Luther: Why God Became a Baby

Luther, on the incarnation:
Let us, then, meditate upon the Nativity just as we see it happening in our own babies. I would not have you contemplate the deity of Christ, the majesty of Christ, but rather his flesh. Look upon the Baby Jesus. Divinity may terrify man. Inexpressible majesty will crush him. That is why Christ took on our humanity, save for sin, that he should not terrify us but rather that with love and favor he should console and confirm.
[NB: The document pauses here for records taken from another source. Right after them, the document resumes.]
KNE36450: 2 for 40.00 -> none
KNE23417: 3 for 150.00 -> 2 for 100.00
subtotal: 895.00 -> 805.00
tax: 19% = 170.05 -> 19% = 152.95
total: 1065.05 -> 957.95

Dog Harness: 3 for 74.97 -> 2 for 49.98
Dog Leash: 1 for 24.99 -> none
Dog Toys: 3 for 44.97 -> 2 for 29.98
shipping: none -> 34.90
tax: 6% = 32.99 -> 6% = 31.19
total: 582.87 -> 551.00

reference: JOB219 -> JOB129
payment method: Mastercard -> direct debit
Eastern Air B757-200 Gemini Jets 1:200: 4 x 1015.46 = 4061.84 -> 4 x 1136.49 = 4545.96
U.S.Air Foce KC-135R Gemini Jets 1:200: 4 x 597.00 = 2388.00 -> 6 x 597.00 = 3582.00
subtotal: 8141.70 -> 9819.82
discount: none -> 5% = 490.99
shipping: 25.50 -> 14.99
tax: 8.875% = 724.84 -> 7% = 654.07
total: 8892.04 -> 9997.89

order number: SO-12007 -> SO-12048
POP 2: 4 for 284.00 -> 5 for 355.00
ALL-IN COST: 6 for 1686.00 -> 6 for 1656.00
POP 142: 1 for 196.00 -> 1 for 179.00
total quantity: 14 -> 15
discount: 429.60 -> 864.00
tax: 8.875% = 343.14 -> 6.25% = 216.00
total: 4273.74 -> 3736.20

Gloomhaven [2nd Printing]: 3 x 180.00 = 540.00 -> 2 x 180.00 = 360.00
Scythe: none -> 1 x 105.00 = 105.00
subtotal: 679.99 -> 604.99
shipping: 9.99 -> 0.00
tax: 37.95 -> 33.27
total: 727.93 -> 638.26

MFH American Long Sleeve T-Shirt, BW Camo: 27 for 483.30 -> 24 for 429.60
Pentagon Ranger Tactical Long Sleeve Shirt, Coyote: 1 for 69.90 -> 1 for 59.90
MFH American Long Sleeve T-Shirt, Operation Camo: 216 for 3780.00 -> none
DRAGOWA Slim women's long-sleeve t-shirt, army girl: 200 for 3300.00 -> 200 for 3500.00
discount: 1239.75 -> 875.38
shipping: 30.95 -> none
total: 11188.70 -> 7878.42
Behold Christ lying in the lap of his young mother, still a virgin. What can be sweeter than the Babe, what more lovely than the mother! What fairer than her youth! What more gracious than her virginity! Look at the Child, knowing nothing. Yet all that is belongs to him, that your conscience should not fear but take comfort in him. Doubt nothing. Watch him springing in the lap of the maiden. Laugh with him. Look upon this Lord of Peace and your spirit will be at peace. See how God invites you in many ways. He places before you a Babe with whom you may take refuge. You cannot fear him, for nothing is more appealing to man than a babe. Are you affrighted? Then come to him, lying in the lap of the fairest and sweetest maid. You will see how great is the divine goodness, which seeks above all else that you should not despair. Trust him! Trust him! Here is the Child in whom is salvation.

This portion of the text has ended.